Não há uma definição estrita de como deve ser uma Organização Não-Governamental, a não ser a forma genérica que o próprio nome anuncia. Em virtude dessa flexibilidade, é possível criar ONGs para as mais diversas finalidades, embora elas se concentrem nas áreas de assistência social, saúde, educação, meio ambiente e assistência aos indígenas.


As boas ONGS


Os próprios integrantes da CPI que investigou a atuação das ONGs  salientaram, no relatório final que apresentaram, a existência de organizações que desempenham, e bem, o seu papel na sociedade e, portanto, devem ser apoiadas.
A Amarribo, – Amigos Associados de Ribeirão Bonito – na cidade de São Paulo, já conseguiu, nos últimos três anos, a destituição de 23 prefeitos e cinco vereadores. A fórmula foi a cartilha “O Combate à Corrupção nas Prefeituras do Brasil”,  lançada há um ano, cujo êxito fez com que a primeira edição logo se esgotasse, levando a ONG a lançar uma segunda edição.
Em 2002, depois que foi denunciado por ter desviado R$ 100 mil por mês dos cofres públicos, o prefeito de Ribeirão Bonito, Antônio Sérgio Mello Buzzá, foi destituído. A partir da instalação da Amarribo, mais 40 ONGs foram criadas com o mesmo objetivo: denunciar a corrupção praticada por prefeitos e vereadores.

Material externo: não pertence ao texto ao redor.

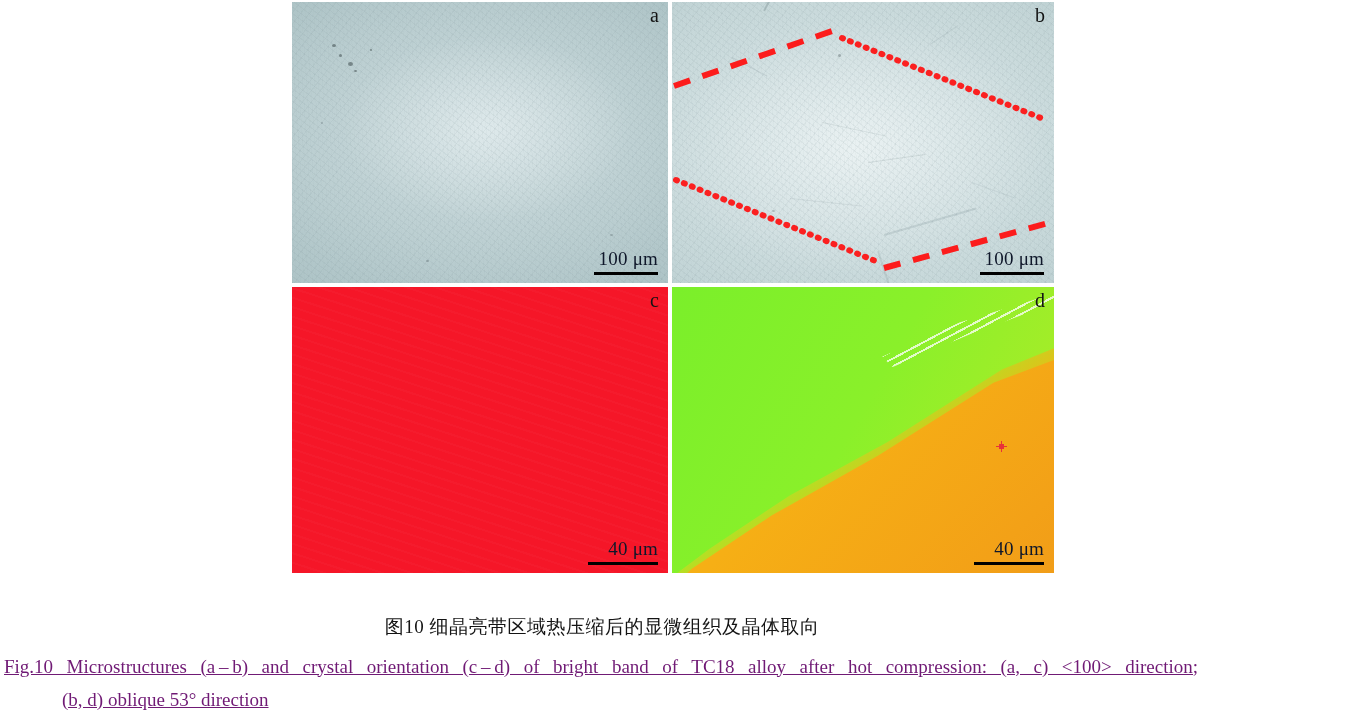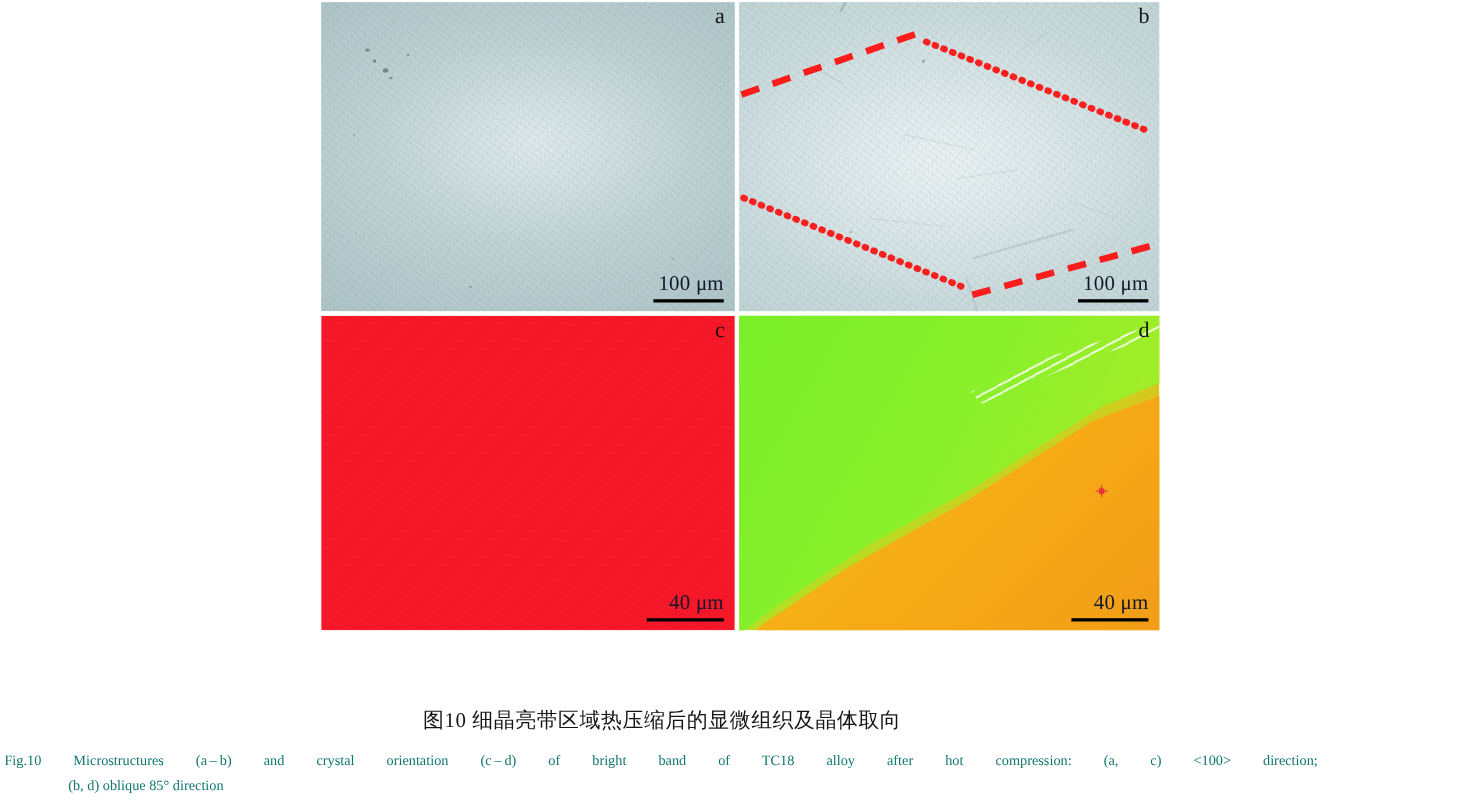--- a/index.html
+++ b/index.html
@@ -204,7 +204,6 @@
     left: 0;
     top: 613px;
     width: 1204px;
-    margin-top: 29px;
   }
   .caption-cn {
     text-align: center;

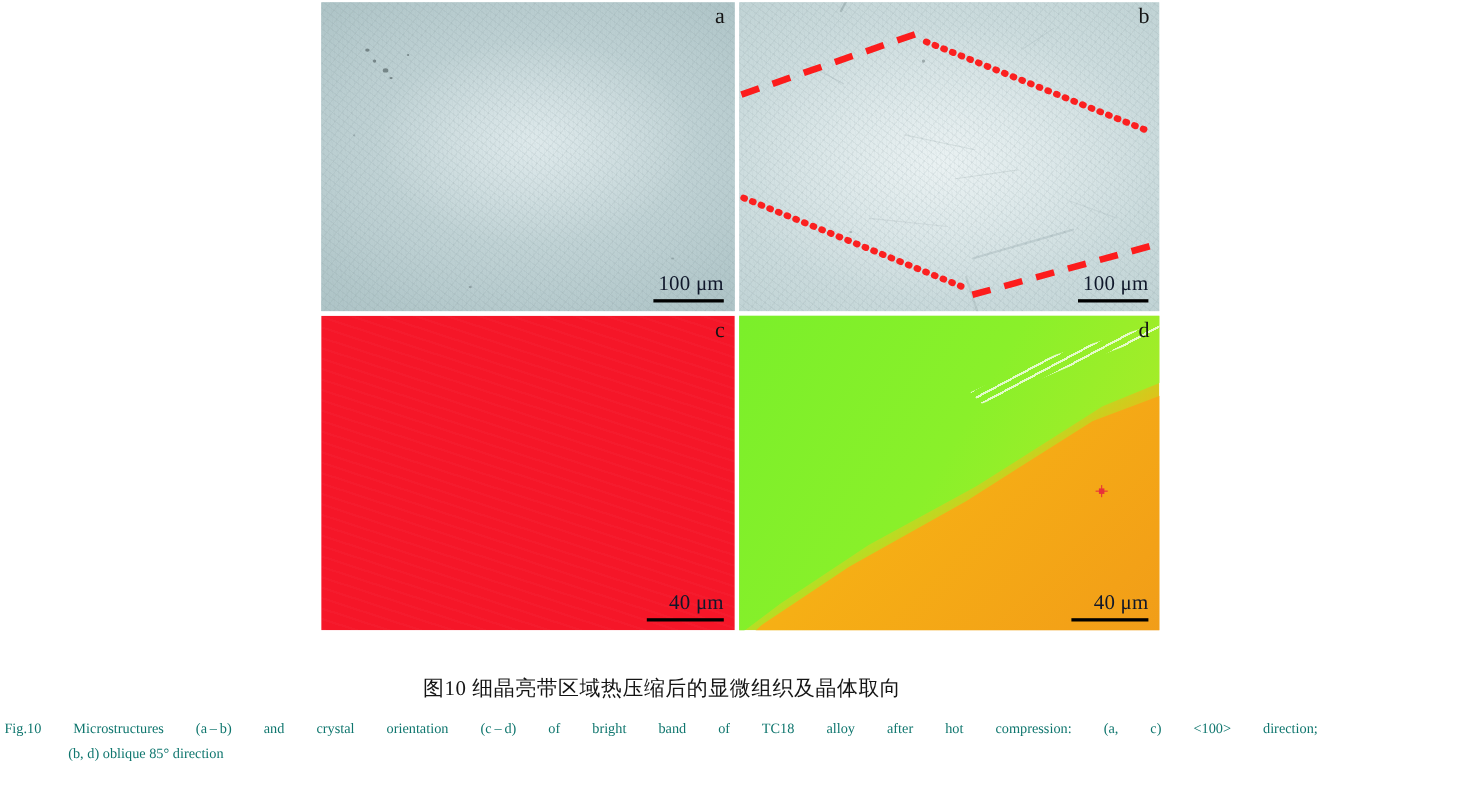--- a/index.html
+++ b/index.html
@@ -217,9 +217,10 @@
     margin-top: 9px;
     padding: 0 6px 0 4px;
     font-family: "Liberation Serif", "DejaVu Serif", serif;
-    font-size: 13px;
+    font-size: 19px;
     line-height: 1.65;
-    color: #0f766e;
+    color: #701a75;
+    text-decoration: underline;
   }
   .caption-en .en-line1 {
     display: block;

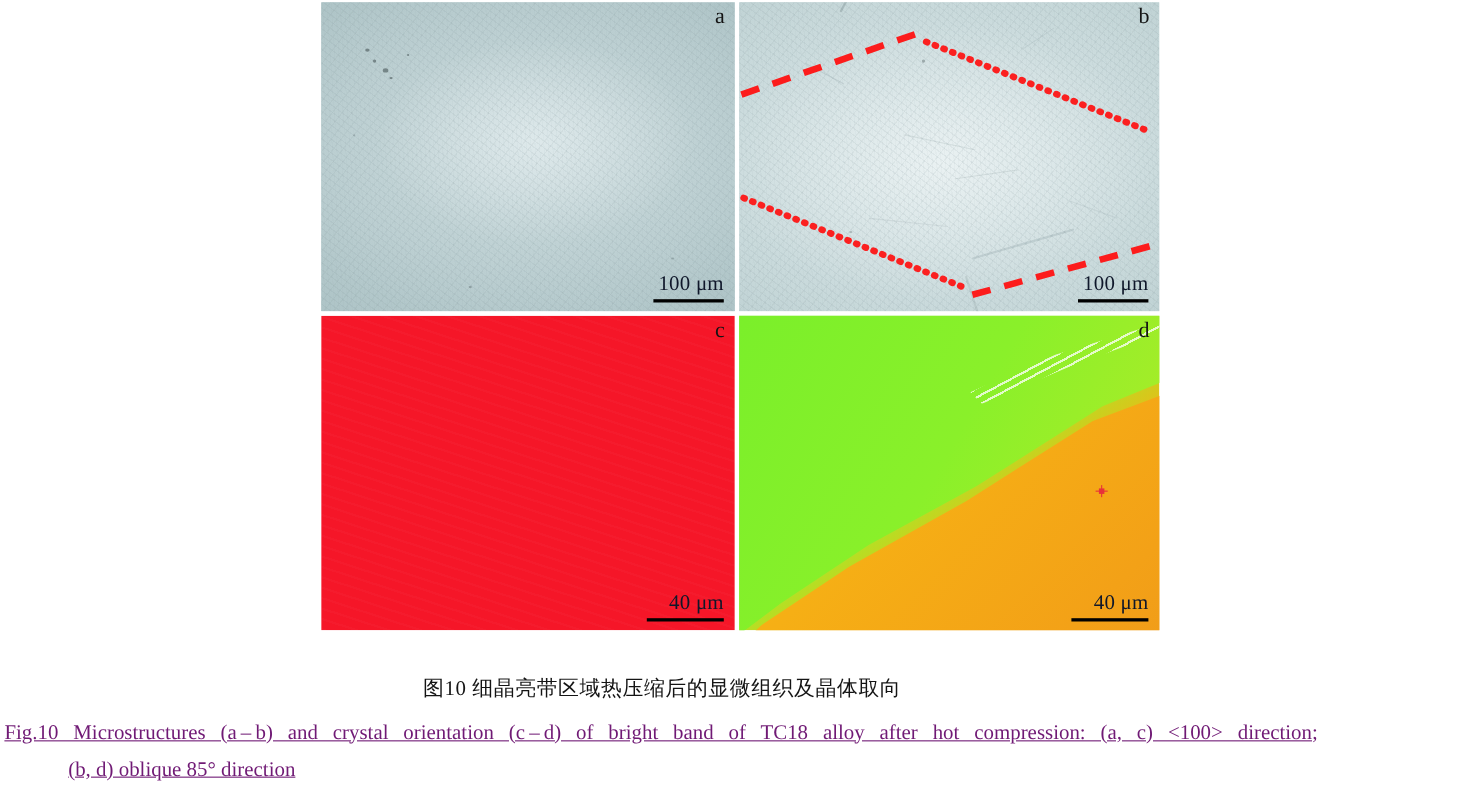--- a/index.html
+++ b/index.html
@@ -315,7 +315,7 @@
   <div class="caption-cn">图10  细晶亮带区域热压缩后的显微组织及晶体取向</div>
   <div class="caption-en">
     <span class="en-line1">Fig.10  Microstructures  (a – b)  and  crystal  orientation  (c – d)  of  bright  band  of  TC18  alloy  after  hot  compression:  (a,  c)  &lt;100&gt;  direction;</span>
-    <span class="en-line2">(b, d) oblique 85° direction</span>
+    <span class="en-line2">(b, d) oblique 53° direction</span>
   </div>
 </div>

A Amailha, uma ONG criada por um grupo de amigos de Ilhabela, no litoral de São Paulo, já impediu a venda de uma praça pública e  a construção do terceiro pavimento de um conjunto habitacional, que contrariava uma lei municipal. A defesa do meio ambiente, em um recanto muito freqüentado por turistas, é outra preocupação da ONG, que já entrou em conflito com o prefeito Manuel Marcos de Jesus Ferreira em várias ocasiões.
Desde que o Fórum de Girau do Ponciano começou a atuar, caíram sensivelmente os níveis de corrupção dessa cidade de 30 mil habitantes, situada a 160 quilômetros de Maceió, capital do Estado de Alagoas.  Os 15 amigos que se reuniram e criaram a entidade, já conseguiram o afastamento do prefeito José Aurélio Oliveira, determinado pelo Tribunal de Justiça do Estado. Pelo menos 172 laranjas participaram do esquema de corrupção que resultou em um desfalque de quase R$1 milhão na prefeitura de Girau do Ponciano.